さて、中国進出の日系企業のネックは、不良在庫だというのを教えてくれた人がいます。私の事務所に10年いて独立した、周さんという女性税理士です。彼女は15年前に日本に来て、中国人としては日本の税理士第1号取得者となった人で、今は東京と上海で事務所を構えています。
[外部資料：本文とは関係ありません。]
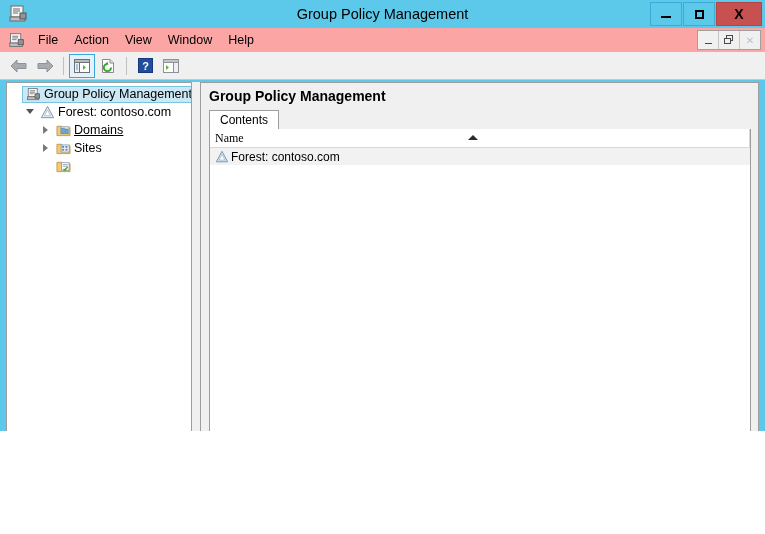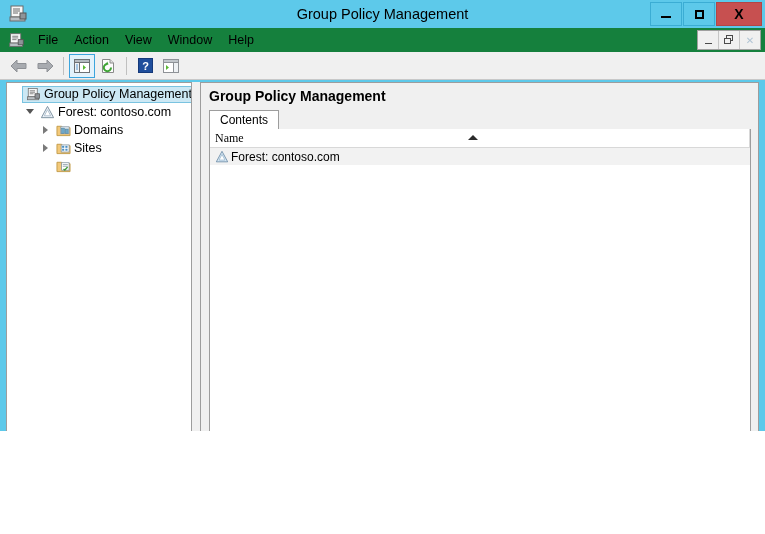"File" .menubar { background: #15803d -> #fca5a5 }
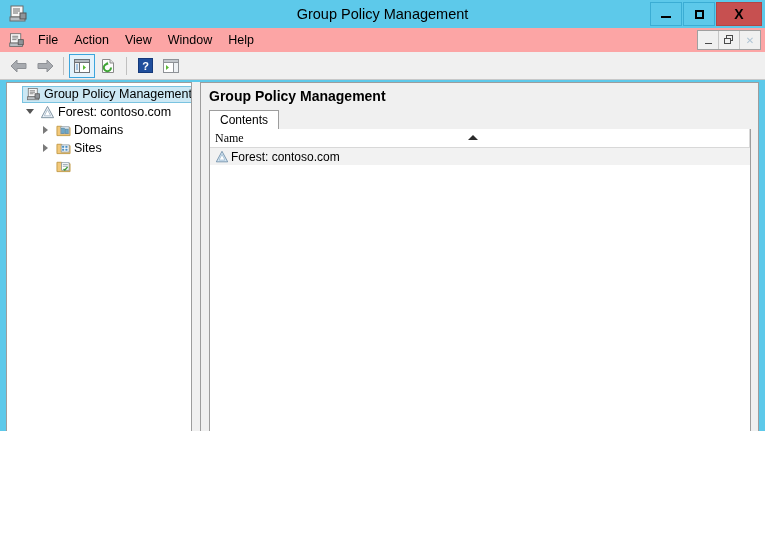"Domains" div.tree-row { text-decoration: none -> underline }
彼女が言うには、メーカーの場合、帳簿の在庫残と実際の在庫残がものすごく合わない。
なぜかというと、盗難(従業員も含む。あまり罪の意識なしで)やその他の要因で、実際の在庫が大量に無くなるのだそうです。それでも実地棚卸は不可能(膨大な部品点数なので出来ないのだという)で、架空在庫のままの決算となり、いわば粉飾決算になっているといいます。
日本の本社もそれに気が付きませんから、ぎりぎりまで問題が先送りされてしまう。それが中国進出企業の大きな問題だと彼女が言っていました。
中国進出の相談を受けましたら、その問題は言ってあげたほうがいいと思い、今日のテーマとしました。